Proximal Operator / Proximal Mapping Scaling Property

788 Views Asked by At

According to Algorithms for Large Scale Convex Optimization — DTU 2010 - Proximal Gradient Method it holds that for $h(x) = f(\lambda x)$ it holds that

$$ prox_h(x) = \frac{1}{\lambda} prox_{\lambda^2 f}(\lambda x) $$

where the proximal operator is defined as $prox_h(x) = \arg\min_u h(u) + \frac{1}{2} ||u - x||^2$.

I have the following

$$ prox_h(x) = \arg\min_u h(u) + \frac{1}{2} ||u - x||^2 = \arg\min_u f(\lambda u) + \frac{1}{2} ||u - x||^2 $$

and

$$ \frac{1}{\lambda} prox_{\lambda^2 f}(\lambda x) = \frac{1}{\lambda} \arg\min_u \lambda^2 f(u) + \frac{1}{2} ||u - \lambda x||^2 $$

But I don't see how

$$ \arg\min_u f(\lambda u) + \frac{1}{2} ||u - x||^2 = \frac{1}{\lambda} \arg\min_u \lambda^2 f(u) + \frac{1}{2} ||u - \lambda x||^2 $$

1

There are 1 best solutions below

0
On BEST ANSWER

Let's start with $\text{prox}_h(x) = \arg \min_u f(\lambda u) + \frac12 \| u - x \|^2$.
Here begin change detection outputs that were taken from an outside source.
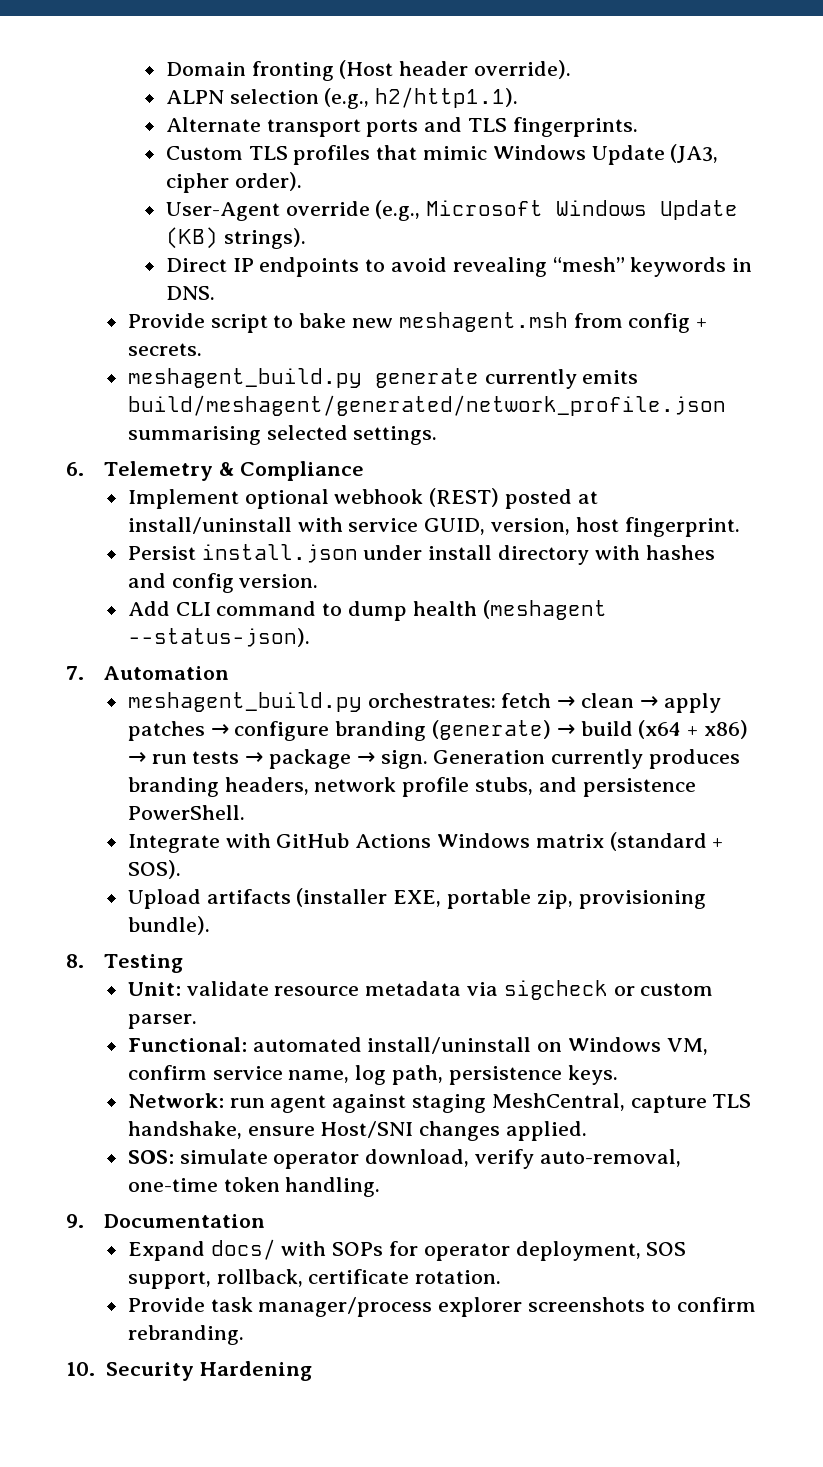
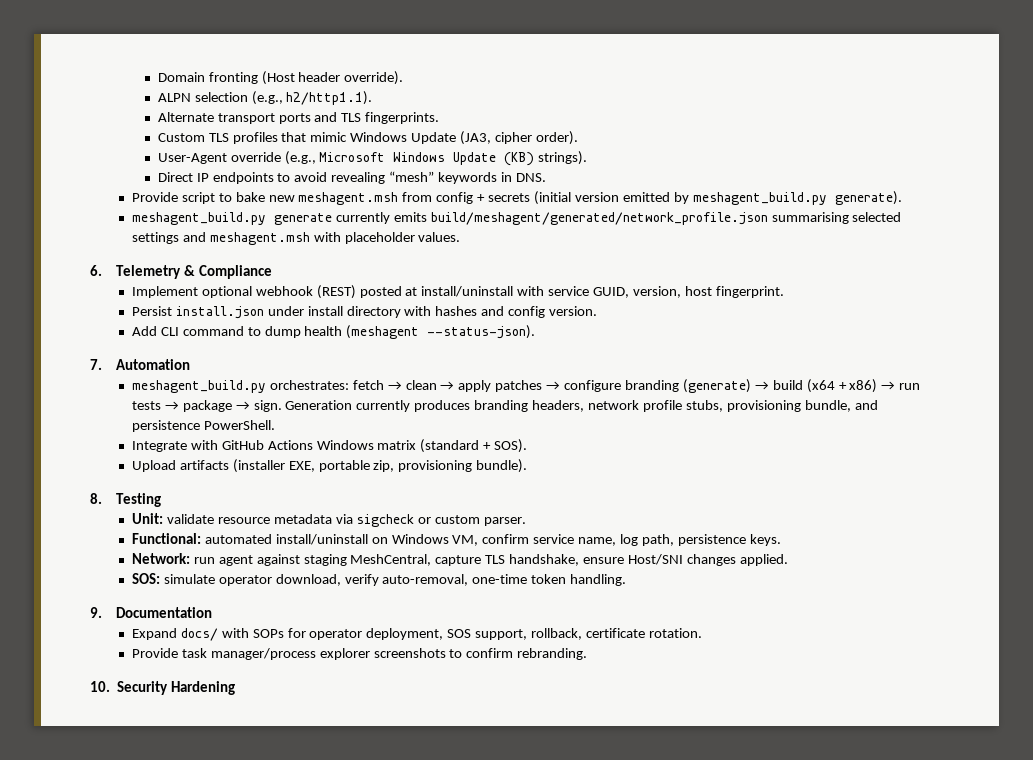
- Provide script to bake new meshagent.msh from config + secrets.
+ Provide script to bake new meshagent.msh from config + secrets (initial version emitted by meshagent_build.py generate).
- meshagent_build.py generate currently emits build/meshagent/generated/network_profile.json summarising selected settings.
+ meshagent_build.py generate currently emits build/meshagent/generated/network_profile.json summarising selected settings and meshagent.msh with placeholder values.
- Generation currently produces branding headers, network profile stubs, and persistence PowerShell.
+ Generation currently produces branding headers, network profile stubs, provisioning bundle, and persistence PowerShell.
Let's rewrite this optimization problem in terms of $w = \lambda u$. Once we find $w^\star$, which is an optimal choice of $w$, we will have \begin{align*} u^\star &= \frac{1}{\lambda} w^\star \\ &= \frac{1}{\lambda} \arg \min_w \quad f(w) + \frac12 \left\| \frac{w}{\lambda} - x \right \|^2 \\ &= \frac{1}{\lambda} \arg \min_w \quad f(w) + \frac{1}{2\lambda^2} \| w - \lambda x \|^2 \\ &= \frac{1}{\lambda} \text{prox}_{\lambda^2 f}(\lambda x). \end{align*}